→ **EXERCISE PROMPT**
Please give back only the lines below from the one containing "[373,125,459,141] urządzeniu, ->" to the one containing "[71,399,283,415] plików., jednak", each repeated word for word, both ends included.

→ **RECORDED INFORMATION**
· · · · · · ·
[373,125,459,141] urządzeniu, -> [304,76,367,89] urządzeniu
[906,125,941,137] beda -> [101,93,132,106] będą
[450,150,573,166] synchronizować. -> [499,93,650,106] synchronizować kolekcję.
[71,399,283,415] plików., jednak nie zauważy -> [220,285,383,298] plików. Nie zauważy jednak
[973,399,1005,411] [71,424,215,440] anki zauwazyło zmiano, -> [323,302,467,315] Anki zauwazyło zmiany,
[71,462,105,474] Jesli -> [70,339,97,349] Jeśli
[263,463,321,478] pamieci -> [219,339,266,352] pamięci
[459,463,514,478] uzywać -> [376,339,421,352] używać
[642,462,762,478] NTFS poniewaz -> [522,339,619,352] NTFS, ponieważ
· · · · · · ·
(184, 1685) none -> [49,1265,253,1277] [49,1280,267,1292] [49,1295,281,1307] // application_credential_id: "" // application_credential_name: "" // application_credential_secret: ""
· · · · · · ·
→ **RESPONSE AREA**
[373,125,459,141] urządzeniu, -> [304,76,367,89] urządzeniu
[906,125,941,137] beda -> [101,93,132,106] będą
[450,150,573,166] synchronizować. -> [499,93,650,106] synchronizować kolekcję.
[71,399,283,415] plików., jednak nie zauważy -> [220,285,383,298] plików. Nie zauważy jednak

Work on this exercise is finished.